## What the exercise asks
Your answer must be an exact copy of the records below, with no pictures in it.

## Data excerpts
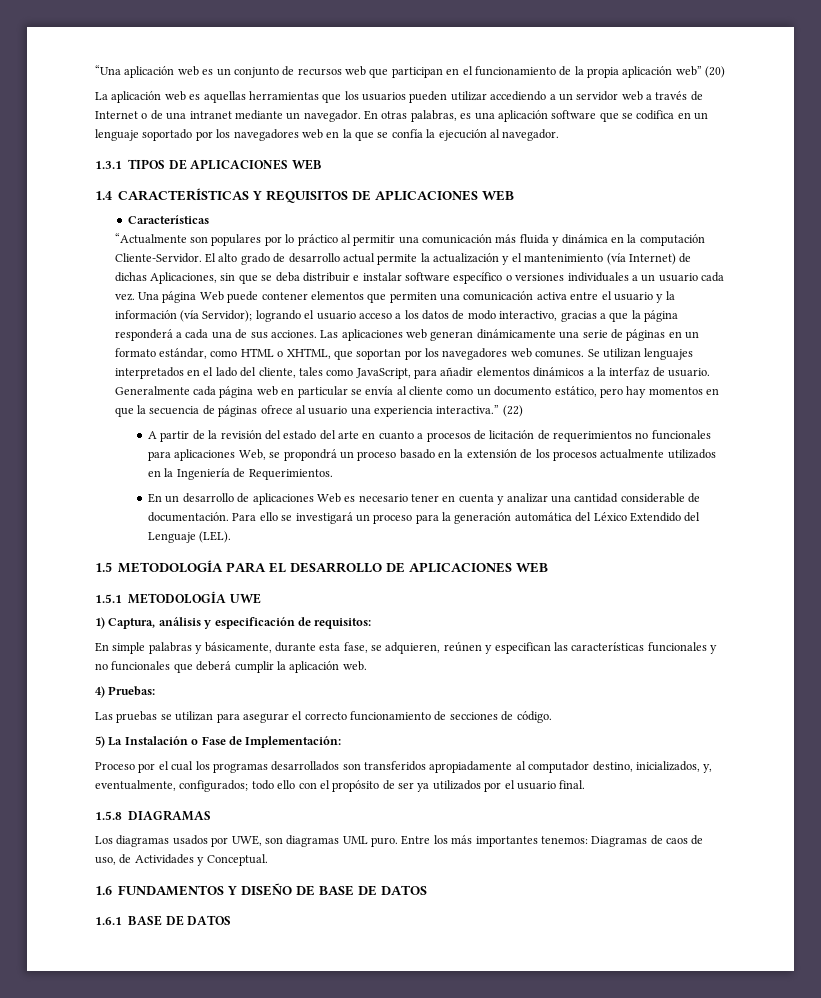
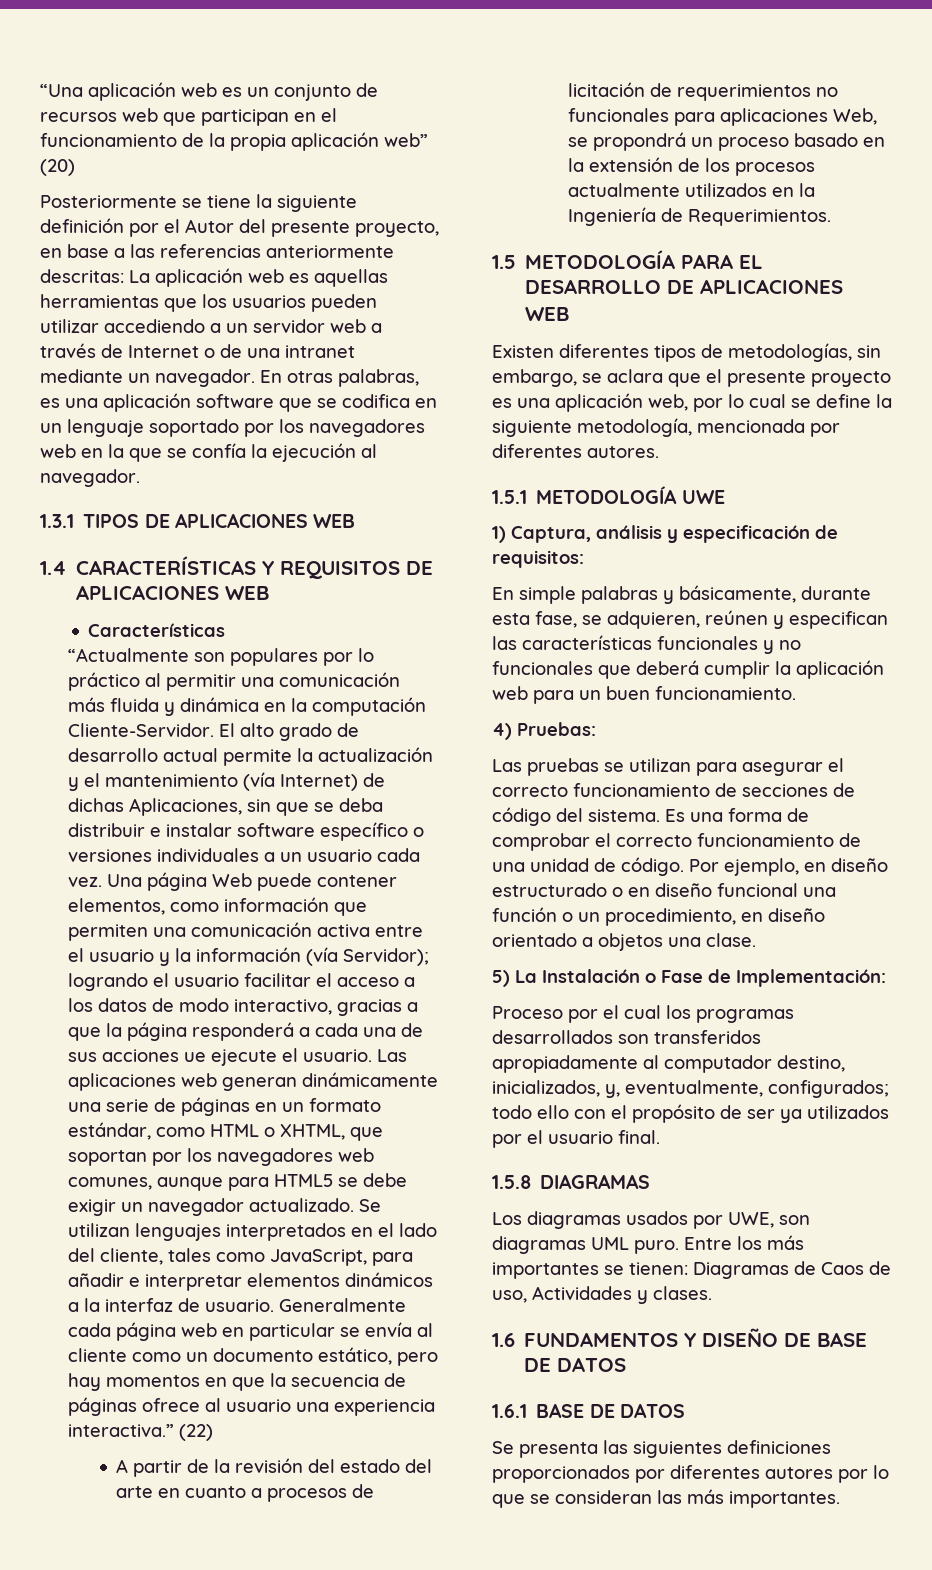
- La aplicación web es aquellas herramientas que los usuarios pueden utilizar accediendo a un servidor web a través de Internet o de una intranet mediante un navegador.
+ Posteriormente se tiene la siguiente definición por el Autor del presente proyecto, en base a las referencias anteriormente descritas: La aplicación web es aquellas herramientas que los usuarios pueden utilizar accediendo a un servidor web a través de Internet o de una intranet mediante un navegador.
- Una página Web puede contener elementos que permiten una comunicación activa entre el usuario y la información (vía Servidor); logrando el usuario acceso a los datos de modo interactivo, gracias a que la página responderá a cada una de sus acciones.
+ Una página Web puede contener elementos, como información que permiten una comunicación activa entre el usuario y la información (vía Servidor); logrando el usuario facilitar el acceso a los datos de modo interactivo, gracias a que la página responderá a cada una de sus acciones ue ejecute el usuario.
- Las aplicaciones web generan dinámicamente una serie de páginas en un formato estándar, como HTML o XHTML, que soportan por los navegadores web comunes.
+ Las aplicaciones web generan dinámicamente una serie de páginas en un formato estándar, como HTML o XHTML, que soportan por los navegadores web comunes, aunque para HTML5 se debe exigir un navegador actualizado.
- Se utilizan lenguajes interpretados en el lado del cliente, tales como JavaScript, para añadir elementos dinámicos a la interfaz de usuario.
+ Se utilizan lenguajes interpretados en el lado del cliente, tales como JavaScript, para añadir e interpretar elementos dinámicos a la interfaz de usuario.
- En un desarrollo de aplicaciones Web es necesario tener en cuenta y analizar una cantidad considerable de documentación. Para ello se investigará un proceso para la generación automática del Léxico Extendido del Lenguaje (LEL).
+ Existen diferentes tipos de metodologías, sin embargo, se aclara que el presente proyecto es una aplicación web, por lo cual se define la siguiente metodología, mencionada por diferentes autores.
- En simple palabras y básicamente, durante esta fase, se adquieren, reúnen y especifican las características funcionales y no funcionales que deberá cumplir la aplicación web.
+ En simple palabras y básicamente, durante esta fase, se adquieren, reúnen y especifican las características funcionales y no funcionales que deberá cumplir la aplicación web para un buen funcionamiento.
- Las pruebas se utilizan para asegurar el correcto funcionamiento de secciones de código.
+ Las pruebas se utilizan para asegurar el correcto funcionamiento de secciones de código del sistema. Es una forma de comprobar el correcto funcionamiento de una unidad de código. Por ejemplo, en diseño estructurado o en diseño funcional una función o un procedimiento, en diseño orientado a objetos una clase.
- Entre los más importantes tenemos: Diagramas de caos de uso, de Actividades y Conceptual.
+ Entre los más importantes se tienen: Diagramas de Caos de uso, Actividades y clases.
+ Se presenta las siguientes definiciones proporcionados por diferentes autores por lo que se consideran las más importantes.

## Answer to this exercise
- La aplicación web es aquellas herramientas que los usuarios pueden utilizar accediendo a un servidor web a través de Internet o de una intranet mediante un navegador.
+ Posteriormente se tiene la siguiente definición por el Autor del presente proyecto, en base a las referencias anteriormente descritas: La aplicación web es aquellas herramientas que los usuarios pueden utilizar accediendo a un servidor web a través de Internet o de una intranet mediante un navegador.
- Una página Web puede contener elementos que permiten una comunicación activa entre el usuario y la información (vía Servidor); logrando el usuario acceso a los datos de modo interactivo, gracias a que la página responderá a cada una de sus acciones.
+ Una página Web puede contener elementos, como información que permiten una comunicación activa entre el usuario y la información (vía Servidor); logrando el usuario facilitar el acceso a los datos de modo interactivo, gracias a que la página responderá a cada una de sus acciones ue ejecute el usuario.
- Las aplicaciones web generan dinámicamente una serie de páginas en un formato estándar, como HTML o XHTML, que soportan por los navegadores web comunes.
+ Las aplicaciones web generan dinámicamente una serie de páginas en un formato estándar, como HTML o XHTML, que soportan por los navegadores web comunes, aunque para HTML5 se debe exigir un navegador actualizado.
- Se utilizan lenguajes interpretados en el lado del cliente, tales como JavaScript, para añadir elementos dinámicos a la interfaz de usuario.
+ Se utilizan lenguajes interpretados en el lado del cliente, tales como JavaScript, para añadir e interpretar elementos dinámicos a la interfaz de usuario.
- En un desarrollo de aplicaciones Web es necesario tener en cuenta y analizar una cantidad considerable de documentación. Para ello se investigará un proceso para la generación automática del Léxico Extendido del Lenguaje (LEL).
+ Existen diferentes tipos de metodologías, sin embargo, se aclara que el presente proyecto es una aplicación web, por lo cual se define la siguiente metodología, mencionada por diferentes autores.
- En simple palabras y básicamente, durante esta fase, se adquieren, reúnen y especifican las características funcionales y no funcionales que deberá cumplir la aplicación web.
+ En simple palabras y básicamente, durante esta fase, se adquieren, reúnen y especifican las características funcionales y no funcionales que deberá cumplir la aplicación web para un buen funcionamiento.
- Las pruebas se utilizan para asegurar el correcto funcionamiento de secciones de código.
+ Las pruebas se utilizan para asegurar el correcto funcionamiento de secciones de código del sistema. Es una forma de comprobar el correcto funcionamiento de una unidad de código. Por ejemplo, en diseño estructurado o en diseño funcional una función o un procedimiento, en diseño orientado a objetos una clase.
- Entre los más importantes tenemos: Diagramas de caos de uso, de Actividades y Conceptual.
+ Entre los más importantes se tienen: Diagramas de Caos de uso, Actividades y clases.
+ Se presenta las siguientes definiciones proporcionados por diferentes autores por lo que se consideran las más importantes.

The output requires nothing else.